Records from a dataset:
########
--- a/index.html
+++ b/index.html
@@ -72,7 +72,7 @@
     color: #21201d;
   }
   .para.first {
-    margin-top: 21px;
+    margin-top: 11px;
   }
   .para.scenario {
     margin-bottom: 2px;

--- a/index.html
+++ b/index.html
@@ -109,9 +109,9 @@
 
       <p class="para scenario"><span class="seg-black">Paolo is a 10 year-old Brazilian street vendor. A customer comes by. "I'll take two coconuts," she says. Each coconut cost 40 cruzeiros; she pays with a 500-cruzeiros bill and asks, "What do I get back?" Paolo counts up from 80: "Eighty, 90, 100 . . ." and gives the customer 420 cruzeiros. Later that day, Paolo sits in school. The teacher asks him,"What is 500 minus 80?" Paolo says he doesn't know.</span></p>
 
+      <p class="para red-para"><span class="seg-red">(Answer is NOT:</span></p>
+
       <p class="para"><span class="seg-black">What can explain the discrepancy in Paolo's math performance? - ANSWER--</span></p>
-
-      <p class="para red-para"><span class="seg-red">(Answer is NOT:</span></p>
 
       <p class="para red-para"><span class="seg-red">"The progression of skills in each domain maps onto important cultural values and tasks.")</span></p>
########
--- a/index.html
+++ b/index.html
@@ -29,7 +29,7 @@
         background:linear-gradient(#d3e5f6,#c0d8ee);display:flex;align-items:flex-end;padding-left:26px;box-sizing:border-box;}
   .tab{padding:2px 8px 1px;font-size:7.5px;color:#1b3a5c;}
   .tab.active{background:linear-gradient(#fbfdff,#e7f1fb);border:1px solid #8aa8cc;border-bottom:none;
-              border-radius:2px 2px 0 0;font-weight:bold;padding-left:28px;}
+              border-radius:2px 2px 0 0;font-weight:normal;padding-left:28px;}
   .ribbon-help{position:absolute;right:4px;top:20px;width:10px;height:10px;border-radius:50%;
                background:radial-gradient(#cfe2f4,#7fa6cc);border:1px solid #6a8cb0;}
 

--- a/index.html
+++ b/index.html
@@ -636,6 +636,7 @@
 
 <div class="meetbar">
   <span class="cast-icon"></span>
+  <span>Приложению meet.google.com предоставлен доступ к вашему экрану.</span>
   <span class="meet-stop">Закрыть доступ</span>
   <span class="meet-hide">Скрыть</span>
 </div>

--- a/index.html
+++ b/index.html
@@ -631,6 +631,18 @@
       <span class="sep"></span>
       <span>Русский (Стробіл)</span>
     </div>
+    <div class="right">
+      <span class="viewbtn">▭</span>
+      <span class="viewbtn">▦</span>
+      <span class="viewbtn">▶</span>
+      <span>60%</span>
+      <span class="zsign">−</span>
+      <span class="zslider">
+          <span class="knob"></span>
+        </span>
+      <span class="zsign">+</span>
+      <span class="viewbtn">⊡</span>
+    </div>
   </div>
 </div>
########
Exercise prompt:
Count, in the records above, the lines that contain the word "zsign"; the answer is that number alone.

Expected output:
2